Seul observatoire transfrontalier du marché du travail d’Europe, l’Observatoire interrégional de l’emploi (OIE) analyse depuis 2001 l’évolution du marché de l’emploi et les flux frontaliers en Lorraine, en Wallonie, au Luxembourg et en Rhénanie-Palatinat. Sa coordinatrice Hilke van den Elsen revient sur les données les plus récentes, mais aussi sur les grandes tendances du travail frontalier au cours des dernières années.
Quels enseignements tirez-vous du rapport « chiffre des frontaliers 2014/2015 » présenté en juin 2016 ?
Pour la première fois depuis plusieurs années, le nombre de Français partant travailler en Sarre et en Rhénanie-Palatinat progresse. L’augmentation de 1,1 % en 2015, qui représente 188 personnes, s’explique essentiellement par l’augmentation de l’intérim. Depuis 2001, le nombre de français travaillant en Sarre avait continuellement baissé, sans doute parce que les frontaliers « classiques » vieillissent et partent en retraite sans que les jeunes ne prennent la relève.
De manière générale, le travail frontalier augmente dans la Grande Région, avec 4 398 personnes supplémentaires en 2015, soit 2,7 % de plus qu’en 2014. La hausse reste forte et régulière en direction du Luxembourg, avec 2,6 % de progression. Cette tendance n’a jamais varié depuis 2001 et s’est à peine ralentie avec la crise de 2008. Au 30 juin 2015, le Grand-Duché employait 166 768 personnes, dont près de la moitié de Français.
Pourquoi les navetteurs continuent-ils à « navetter» en direction du Luxembourg ?
Les statistiques donnent des chiffres, pas des explications. Dans la pratique, la raison principale est le niveau des salaires, nettement plus élevé au Luxembourg, qui compense le stress quotidien et le temps de trajet élevé. L’attractivité et le dynamisme du Luxembourg entrent également en ligne de compte : sans doute les frontaliers trouvent-t-ils au Luxembourg des postes qui n’existent pas dans des régions moins peuplées.
Quel usage les composantes de la Grande Région font-elles de vos données ?
L’OIE a été constitué en 2001 par le Sommet de la Grande Région, qui était alors placé sous présidence de la Sarre. Les politiques avaient besoin d’une base de données harmonisée pour réaliser des analyses partagées. C’est ainsi qu’a été créé le seul observatoire transfrontalier de l’emploi. C’est un vrai succès, car nos chiffres permettent une meilleure lisibilité et une meilleure compréhension de la situation. Mais il est certain que nos chiffres gagneraient à être mieux connus. Nos statistiques sont en ligne depuis trois ans. Nous avons été invités à présenter notre dernier rapport au Landtag de la Sarre, mais pas encore dans les autres régions.
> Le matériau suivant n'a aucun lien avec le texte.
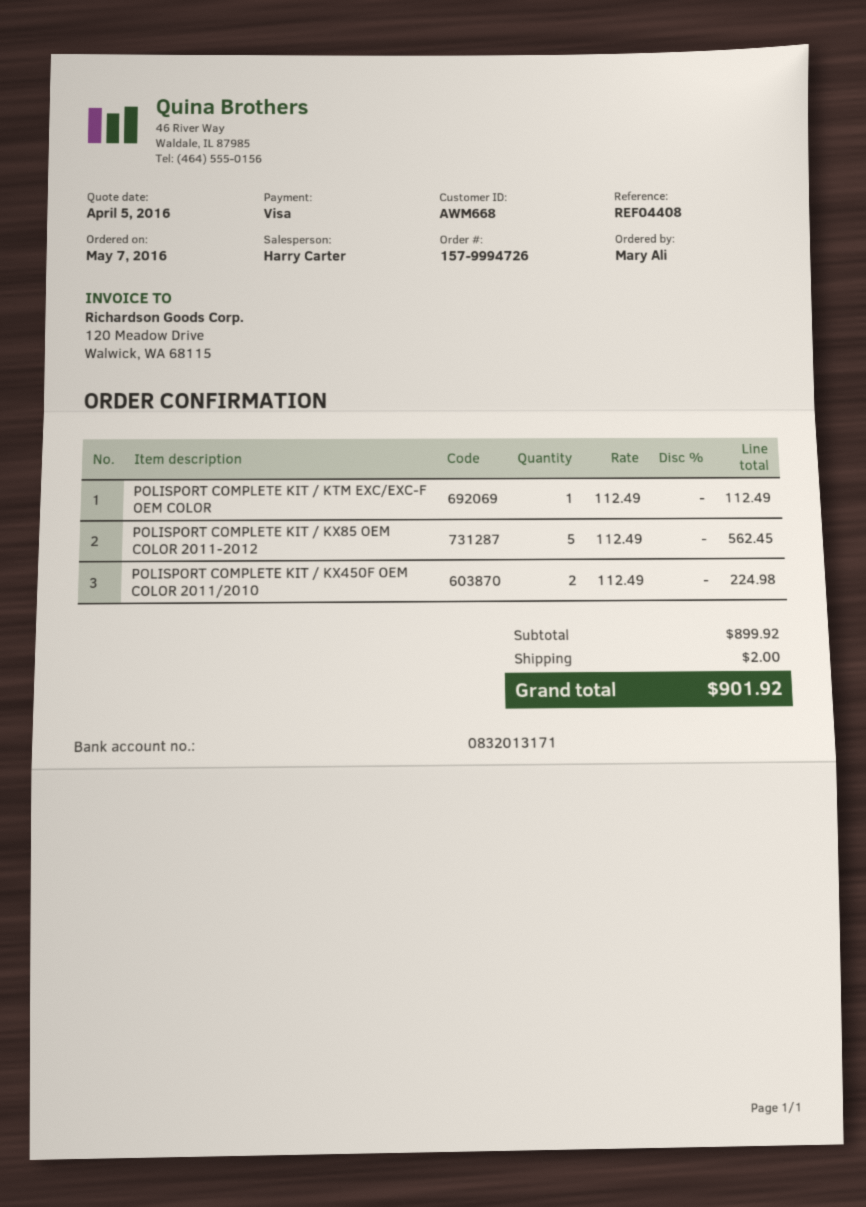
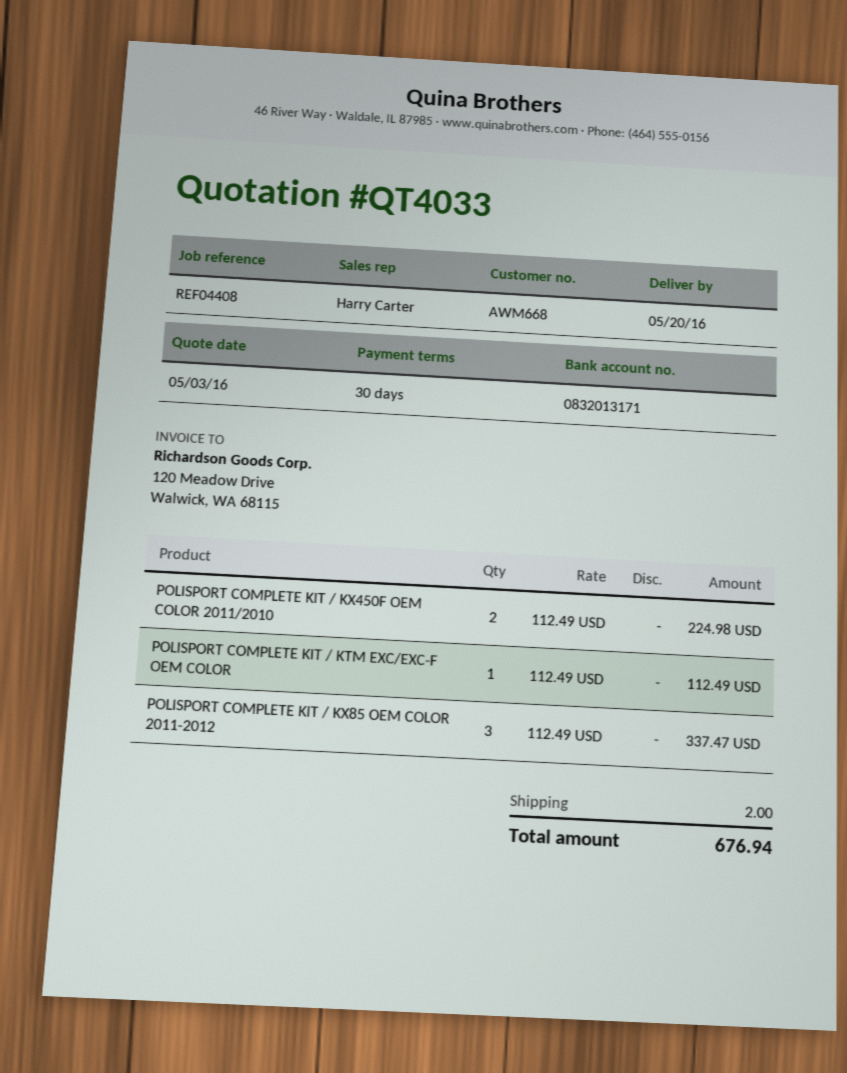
quote date: 2016-04-05 -> 2016-05-03
POLISPORT COMPLETE KIT / KX85 OEM COLOR 2011-2012: 5 x 112.49 = 562.45 -> 3 x 112.49 = 337.47
total: 901.92 -> 676.94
La réorganisation territoriale peut-elle entraîner un élargissement du territoire d’intervention de l’OIE ?
Il existe une thématique du travail frontalier comparable dans la région du Rhin supérieur, mais il ne s’y trouve pas d’institution statistique analogue. Dans la Grande Région, l’OIE mobilise huit personnes dont trois au secrétariat basé à Sarrebruck et deux correspondants dans chacun des pays membres. L’éventuel élargissement aux régions de l’Alsace, de la Suisse et du Bade-Wurtemberg constitue une décision politique sur laquelle nous n’avons pas encore de visibilité.